All entries below need to be written out exactly, but without their pictures.

** Opening DATA SECTION block **

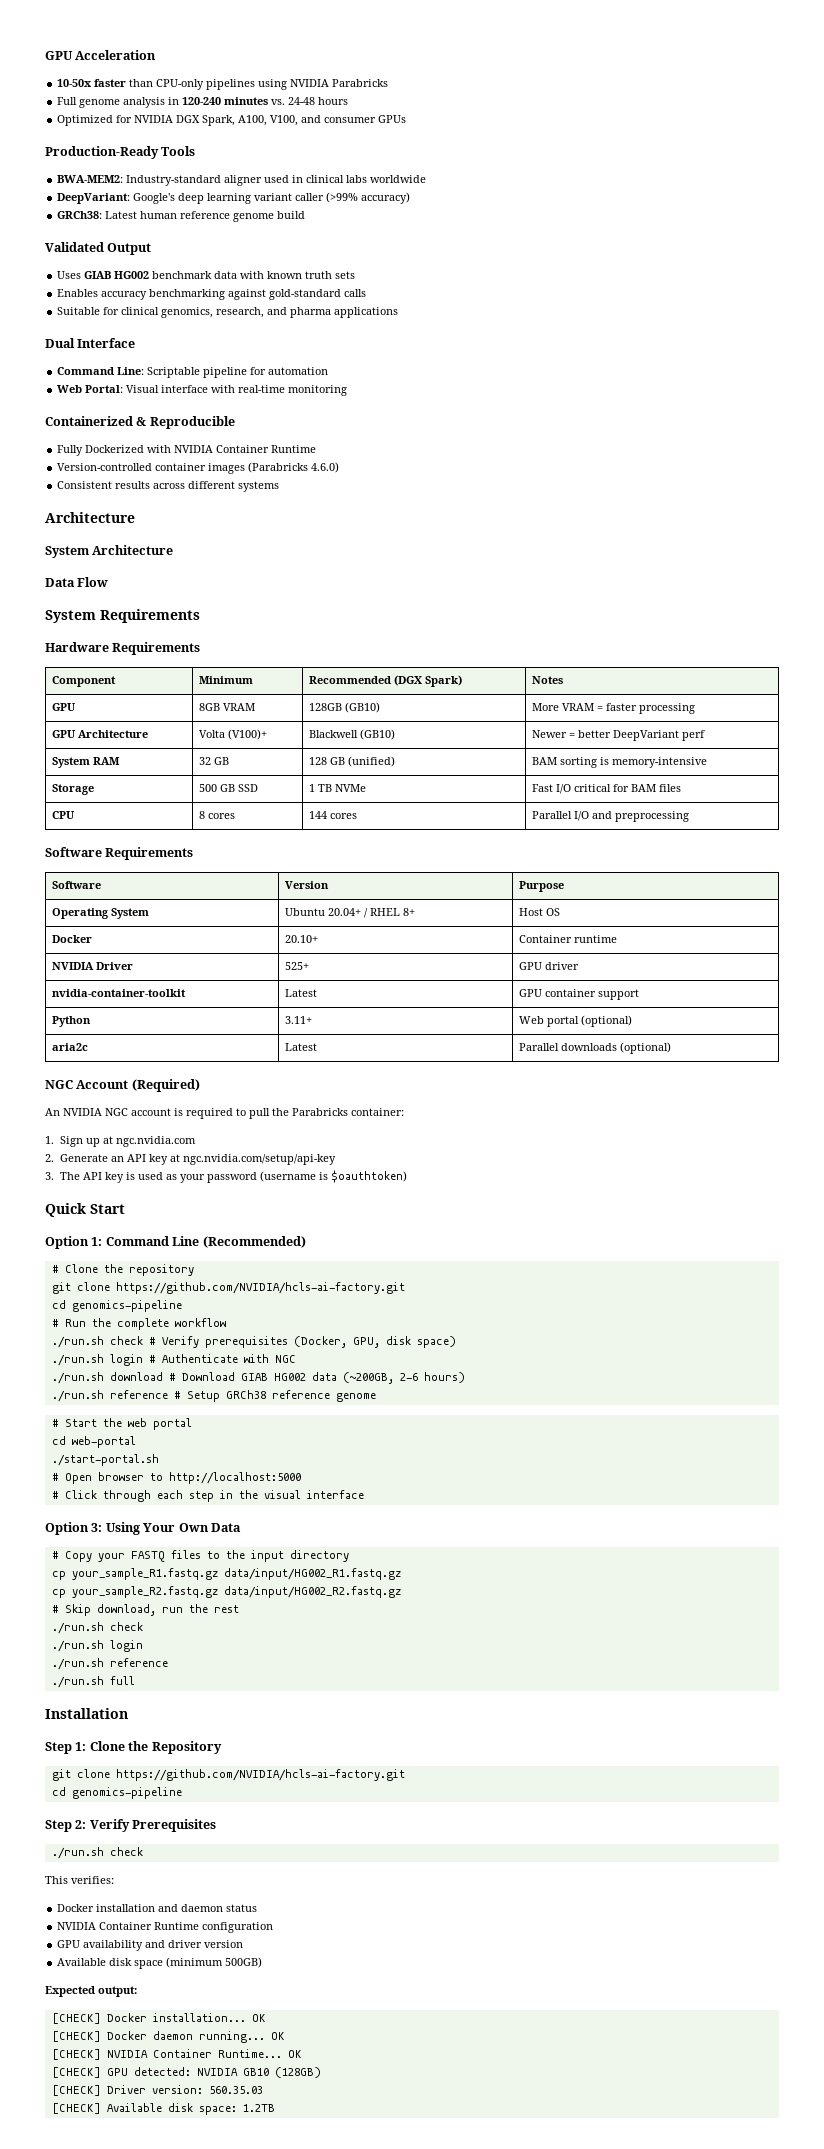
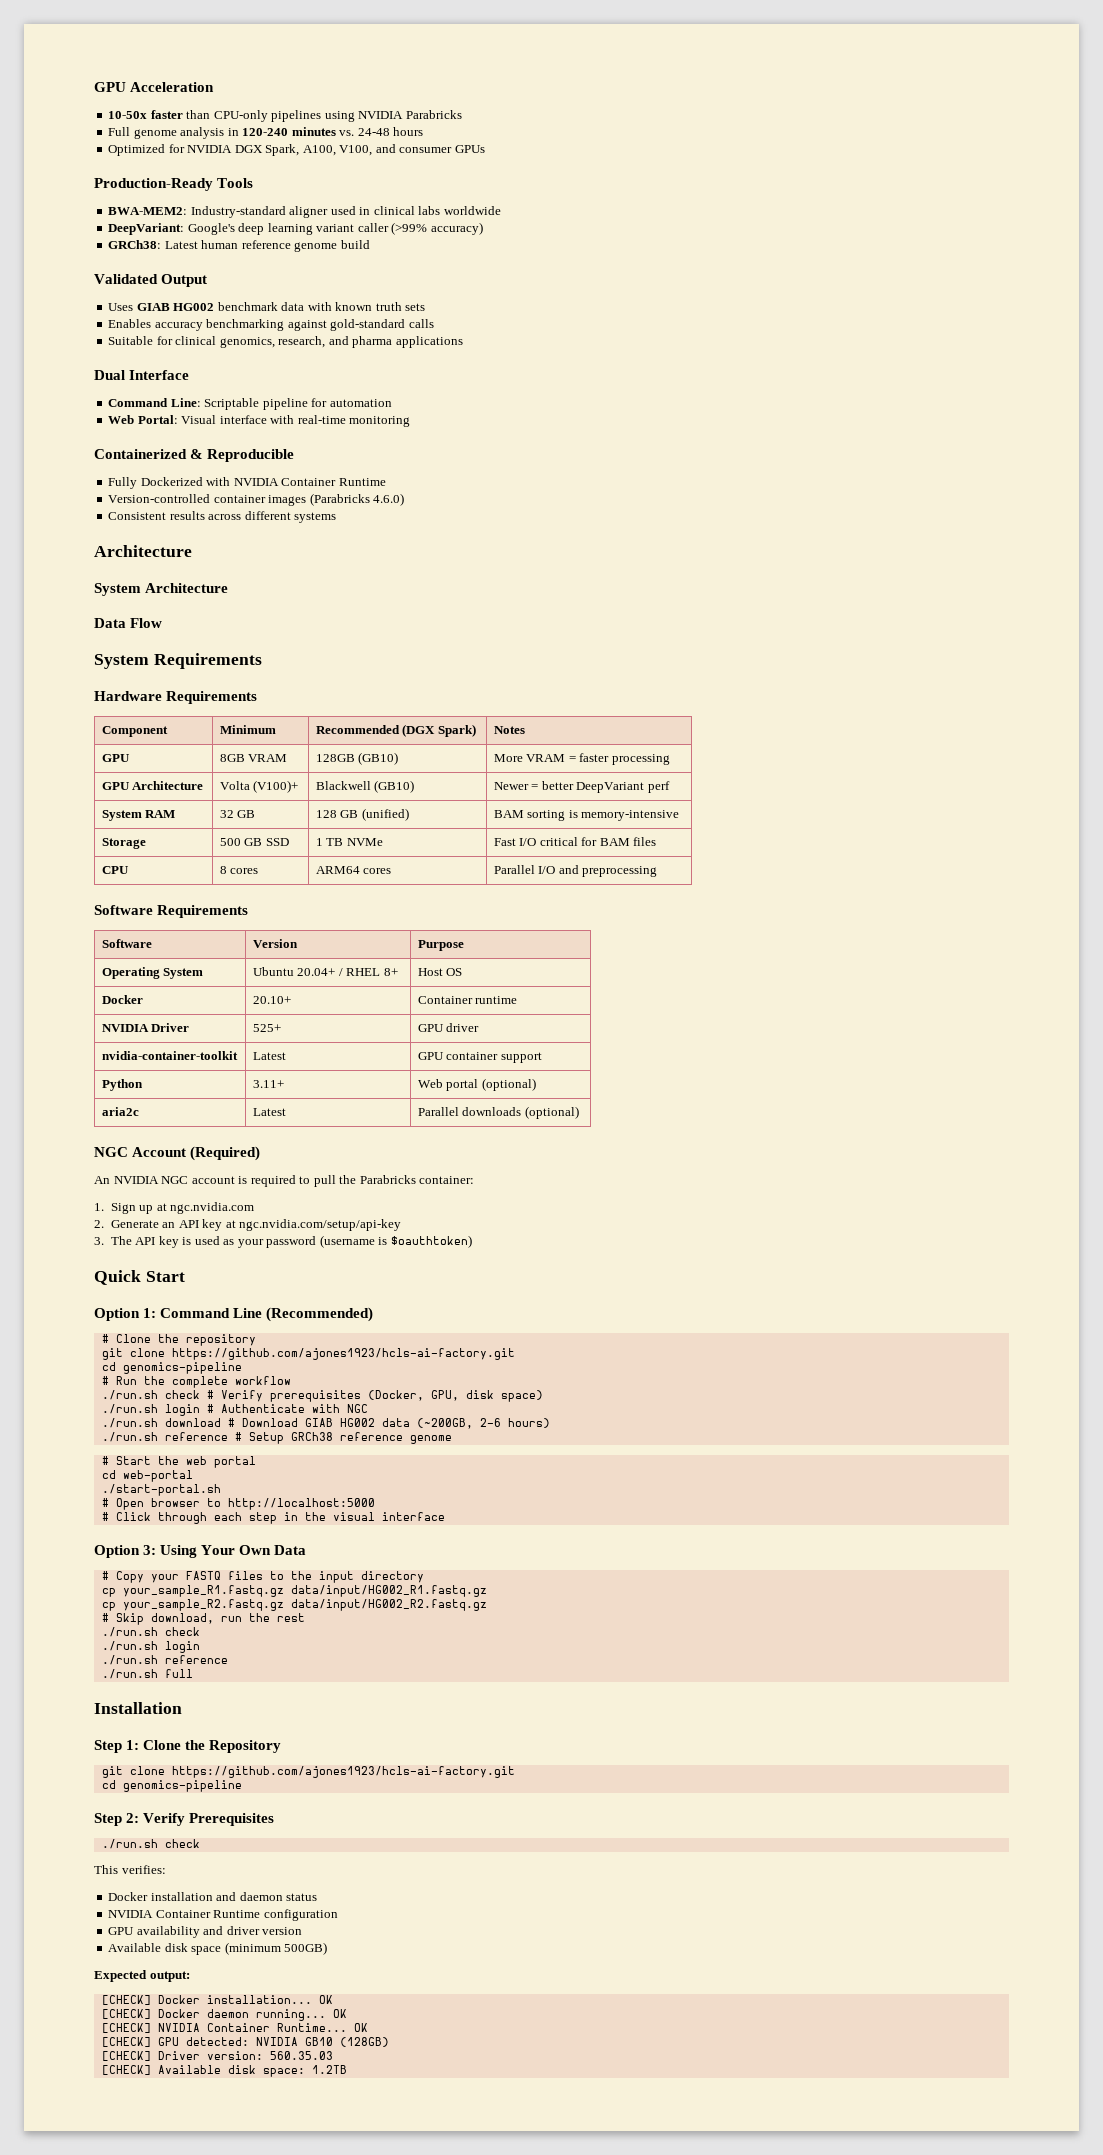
- CPU | 8 cores | 144 cores | Parallel I/O and preprocessing
+ CPU | 8 cores | ARM64 cores | Parallel I/O and preprocessing
  # Clone the repository
- git clone https://github.com/NVIDIA/hcls-ai-factory.git
+ git clone https://github.com/ajones1923/hcls-ai-factory.git
  Step 1: Clone the Repository
- git clone https://github.com/NVIDIA/hcls-ai-factory.git
+ git clone https://github.com/ajones1923/hcls-ai-factory.git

** Closing DATA SECTION block **

▶ [RESPONSE]:
- CPU | 8 cores | 144 cores | Parallel I/O and preprocessing
+ CPU | 8 cores | ARM64 cores | Parallel I/O and preprocessing
  # Clone the repository
- git clone https://github.com/NVIDIA/hcls-ai-factory.git
+ git clone https://github.com/ajones1923/hcls-ai-factory.git
  Step 1: Clone the Repository
- git clone https://github.com/NVIDIA/hcls-ai-factory.git
+ git clone https://github.com/ajones1923/hcls-ai-factory.git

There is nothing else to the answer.